Para os investigadores da Delegacia de Conflitos Agrários do Baixo e Médio Amazonas, da Polícia Civil, a conversa entre Gustavo de Almeida Fernandes, diretor de logística da ONG Projeto de Saúde e Alegria, e uma pessoa identificada apenas como Cecília tem relevante destaque no inquérito. Na conversa, ele diz que “está por trás de tudo”, identificando-se na sequência como membro da brigada de Alter, acrescentando que está “recebendo apoio de todo mundo”.
Na sequência da conversa, ele ressalta que a situação “foi triste”. “A galera está num momento pós traumático, mas tudo bem.” À interlocutora, Fernandes adverte que haverá bastante fogo quando ela chegar. “Se preparem. O horizonte vai estar todo embaçado”.

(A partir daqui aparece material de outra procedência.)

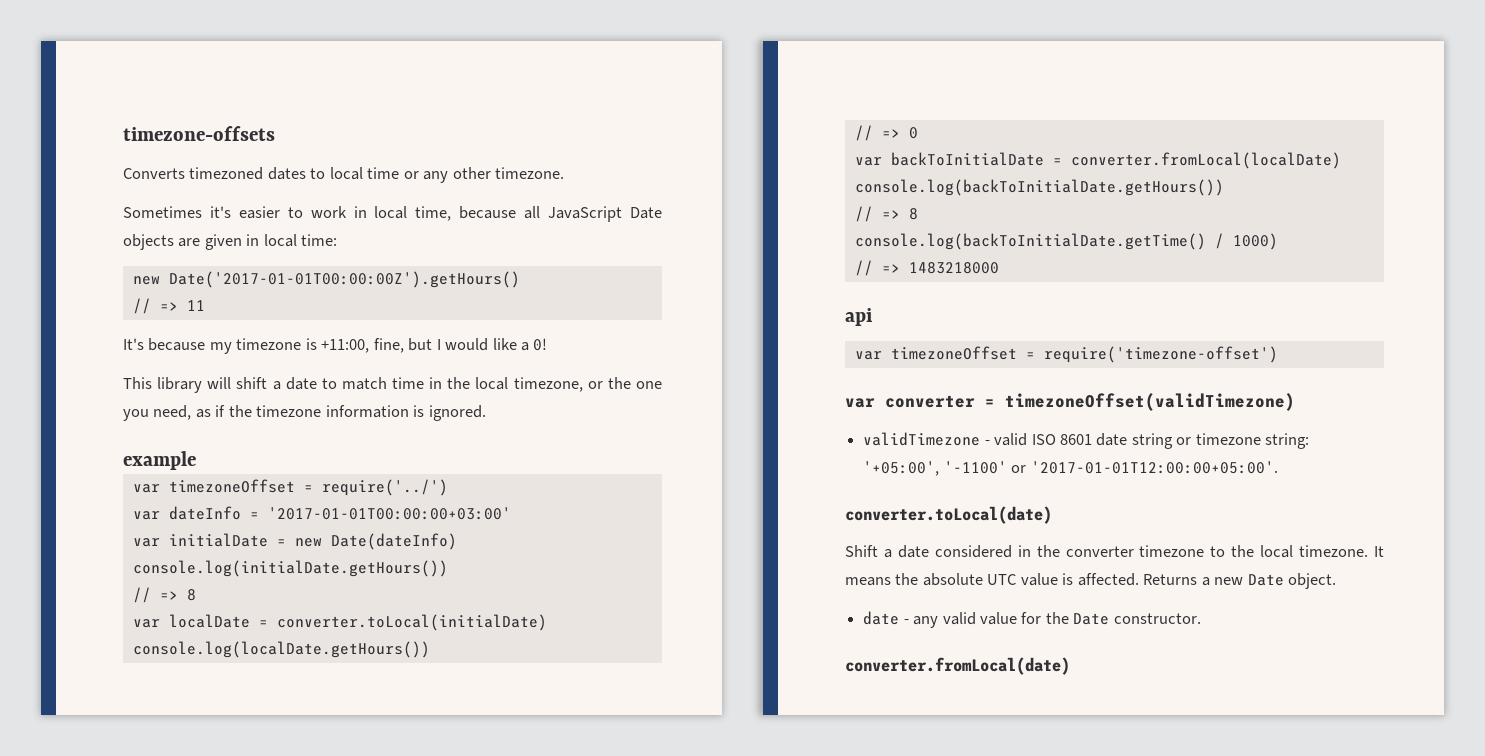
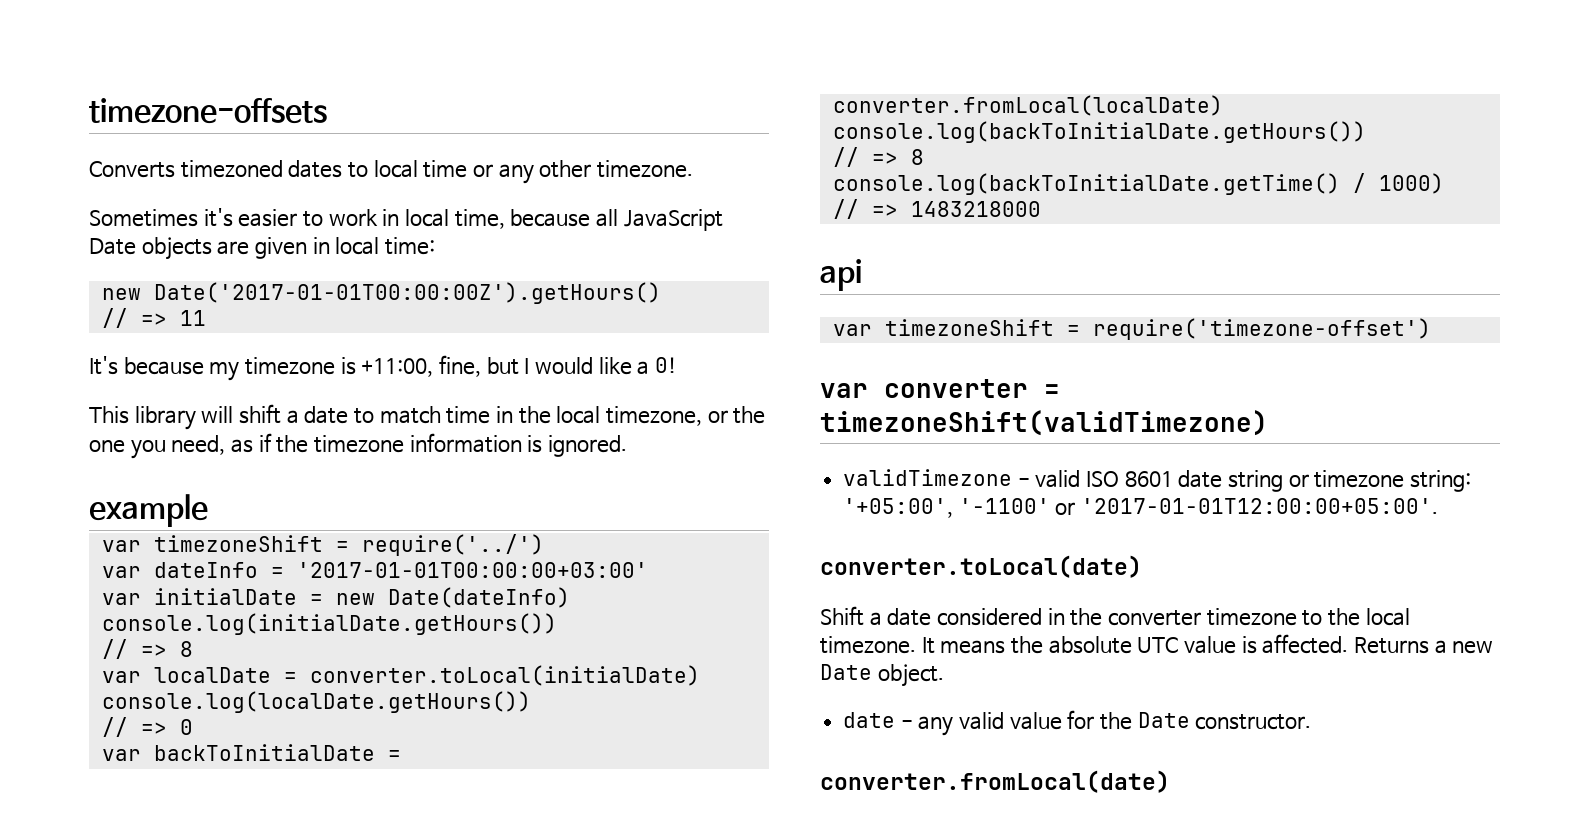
- var timezoneOffset = require('../')
+ var timezoneShift = require('../')
- var timezoneOffset = require('timezone-offset')
+ var timezoneShift = require('timezone-offset')
- var converter = timezoneOffset(validTimezone)
+ var converter = timezoneShift(validTimezone)

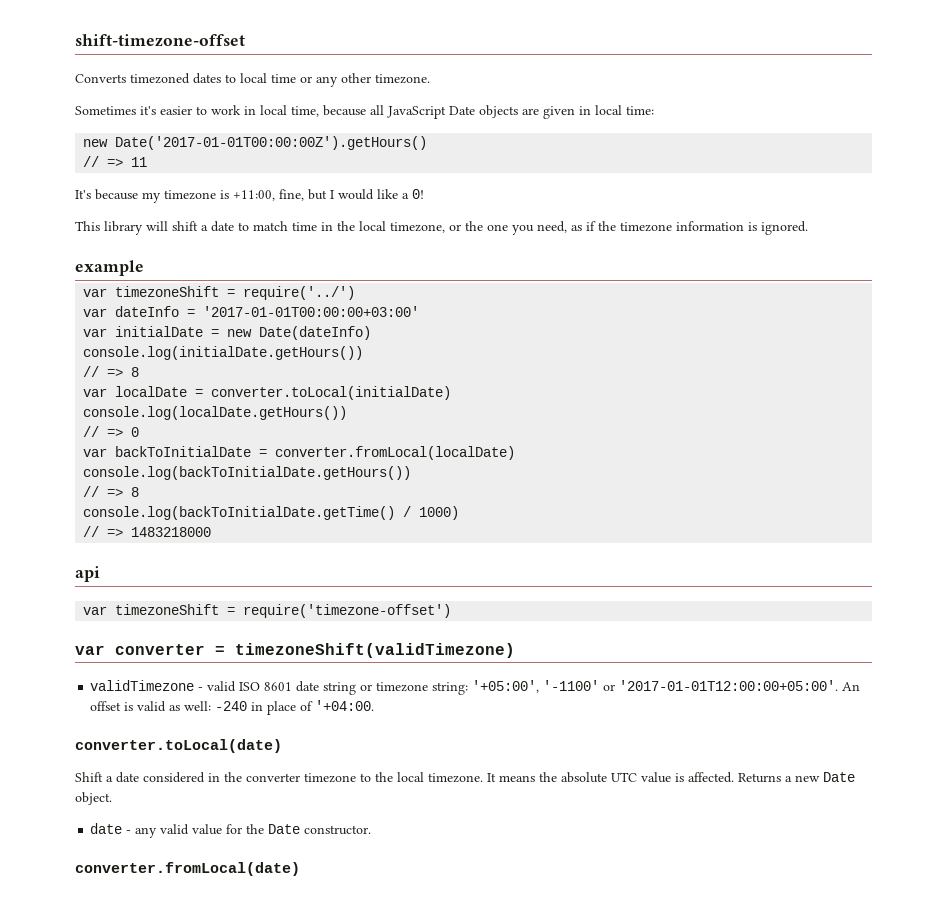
- timezone-offsets
+ shift-timezone-offset
+ An offset is valid as well: -240 in place of '+04:00.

Para a polícia, o áudio representou uma guinada na investigação. No pedido de prisão, os delegados escreveram que as interceptações telefônicas “indicavam apenas que o grupo de brigadistas estava se aproveitando da repercussão internacional tomada pelo incêndio ocorrido na APA Alter do Chão, buscava beneficiar financeiramente a ONG Instituto Aquífero Alter do Chão”. A queimada no local foi entre 14 e 16 de setembro e ganhou repercussão internacional.
A conversa, para os investigadores, deixa perceptível a referência a “queimadas orquestradas”, “uma vez que não é possível prever, mesmo nesta época do ano, data e local onde ocorrerão os incêndios”. Os investigadores demonstram incômodo com a busca por recursos realizada pelas organizações para combater as chamas.
No pedido à Justiça, sem acrescentar elementos objetivos que sustentem a tese, a polícia diz ser “cógnito”, sabido, que é comum brigadas de incêndio, “sobretudo as não oficiais, atearem fogo em pequenas áreas para depois debelarem as chamas e, dessa forma, divulgarem suas ações com a finalidade de obter patrocínio”. Os investigadores reforçam que essa é a linha de investigação, “havendo indícios sobejos de que os membros da brigada de Alter do Chão tenham lançado mão deste artifício, pois todos os presentes durante a ação de combate ao fogo (…) notaram que tanto o incêndio como a atuação da brigada era tratada como um verdadeiro reality show”. A reportagem não conseguiu contato com a polícia na noite de quarta.
O ministro do Meio Ambiente, Ricardo Salles, disse que se trata de uma investigação estadual e é preciso acompanhar o caso. Os advogados dos quatro presos entrarão nesta quinta-feira, 28, com pedido de habeas corpus. “Tivemos acesso aos inquérito hoje (quarta) e não há nada de substancial que possa amparar o decreto prisional”, disse o advogado José Ronaldo Campos, que representa dois deles. O Ministério Público Federal pediu acesso ao inquérito.
Prisão preventiva
Para a advogada constitucionalista Vera Chemim, o grampo divulgado seria suficiente para fundamentar a prisão. “Não precisam ser muitos indícios.” Já o criminalista Everton Seguro diz que o termo “garantia da ordem pública”, por ser amplo, pode levar a prisões desnecessárias. “É um coringa que existe na lei e as autoridades usam como praxe”, disse ele, que destacou não ter lido o inquérito para analisar os detalhes do caso. As informações são do jornal O Estado de S. Paulo.